UNIVERSITY OF PENNSYLVANIA - AFRICAN STUDIES CENTER
IRIN-West Africa Update 220, 98.06.02

IRIN-West Africa Update 220, 98.06.02


U N I T E D N A T I O N S Office for the Coordination of Humanitarian Affairs Integrated Regional Information Network for West Africa

Tel: +225 21-73-54 Fax: +225 21-63-35 e-mail: irin-wa@africaonline.co.ci

IRIN-WA Update 220 of Events in West Africa, (Tuesday) 2 June 1998

EQUATORIAL GUINEA: Protests mount against death sentences

Spanish Foreign Minister Abel Matutes has appealed to President Teodor Obiang Nguema of Equatorial Guinea to commute the death sentences passed on 15 people found guilty of terrorist attacks in the island of Bioko, news reports said on Tuesday. AFP said the appeal coincided with a statement by one of the lawyers fearing the executions "could be carried out any moment".

The 15 were among a group of 113 tried by a military tribunal last week. Four Spanish nationals among them were acquitted of the attacks last January, which the government blamed on the separatist Movimento para la Autodeterminacion de la Isla de Bioko (MAIB). The others were served jail terms ranging from six to 24 years each, news reports said.
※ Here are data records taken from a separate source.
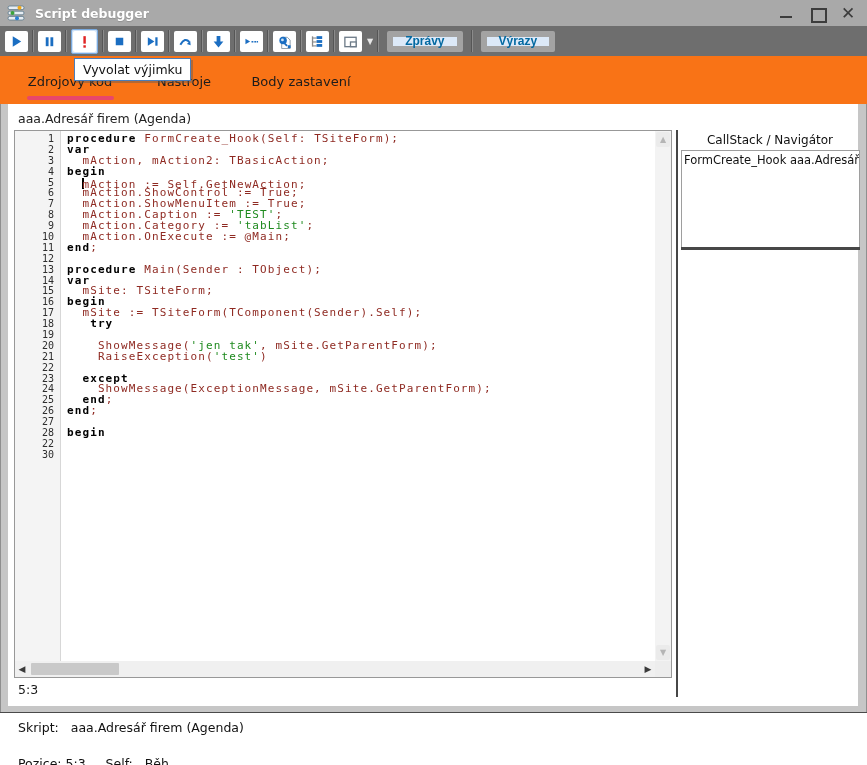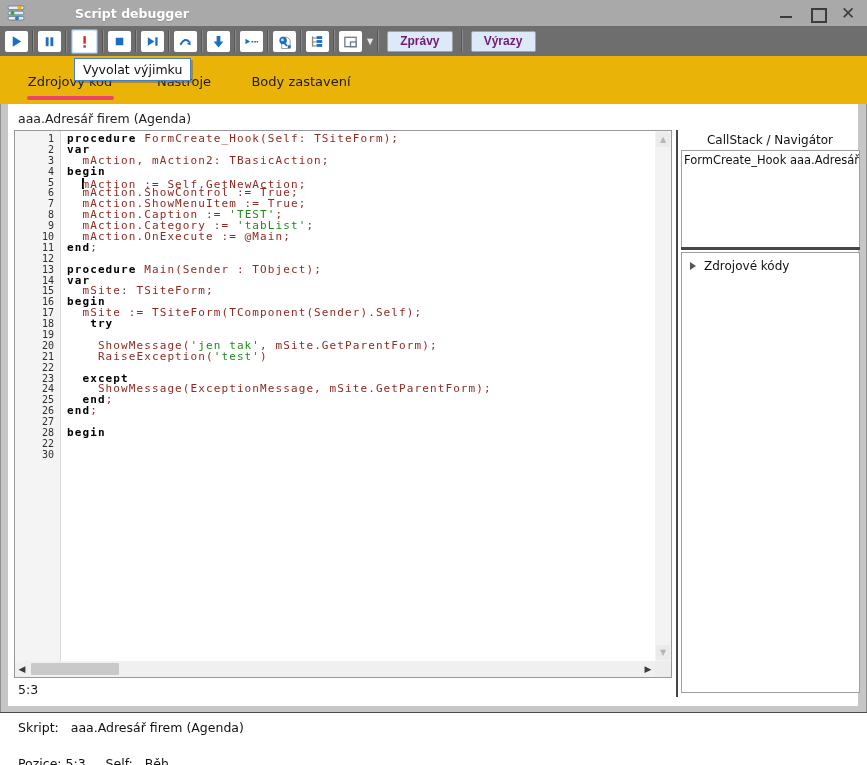"Script debugger" .titlebar { gap: 40px -> none }
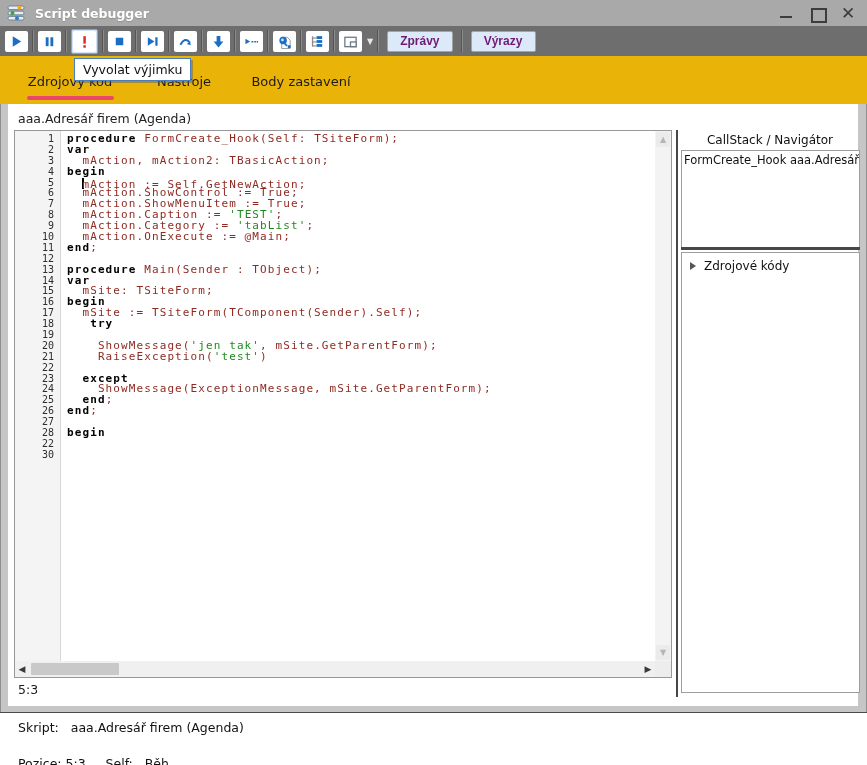"Zprávy" .panel-btn { border: 1px solid #a3a3a3 -> 6px solid #a3a3a3; color: #701a75 -> #0369a1 }
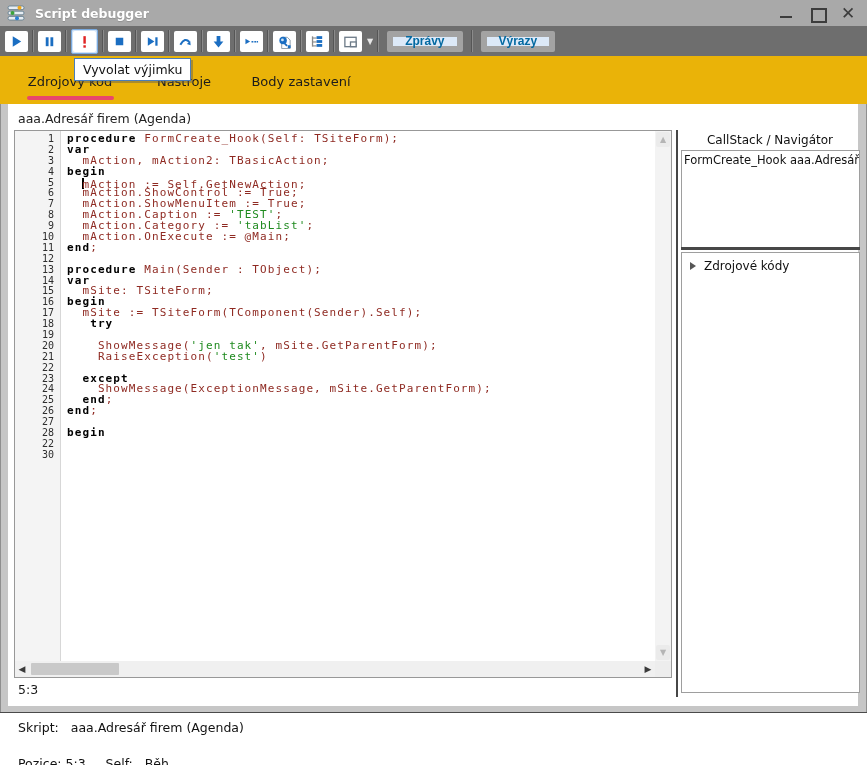"Zdrojový kód" .tabstrip { background: #eab308 -> #f97316 }
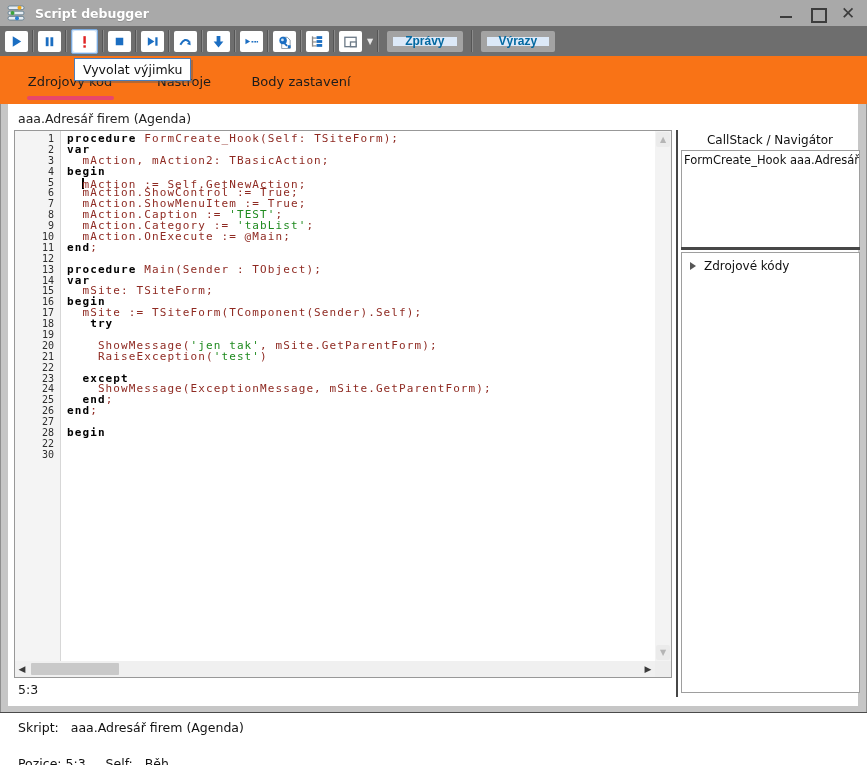"Zdrojové kódy" div.tree-box { html: <div> <div> <span></span> <span>Zdrojové kódy</span> </div> </div> -> none }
Matutes wrote a letter seeking clemency to Equatorial Guinea's foreign minister, Miguel Onyono. He said Spain and the international community hoped the government would show "magnanimity".

Fabien Nsue Nguema, a lawyer in the case interviewed by AFP said: "The text of the verdict has not yet been communicated to us. The lives of our clients are now in the hands of President Nguema."

SIERRA LEONE: UNHCR appeals for US$ 7.3 million

UNHCR issued an urgent appeal on Tuesday for US$ 7.3 million to help refugees fleeing atrocities committed by fighters from Sierra Leone's deposed Armed Forces Revolutionary Council (AFRC) in the north of the country. According to UNHCR, some 182,000 refugees have fled to neighbouring Guinea this year while a further 55,000 also escaped to Liberia swelling the total caseload from the seven-year civil war in both countries to 530,000. UNHCR's Assistant High Commissioner, Soren Jessen-Petersen, who visited camps in Guinea at the weekend, said he was appalled by evidence of killings, mutilations and rapes committed by the AFRC and its allies from the Revolutionary United Front (RUF). Jessen-Petersen said Sierra Leone's example reinforced the urgent need for an international criminal court. "We have to see to it that justice is done but also to deter such crimes in the future," he said.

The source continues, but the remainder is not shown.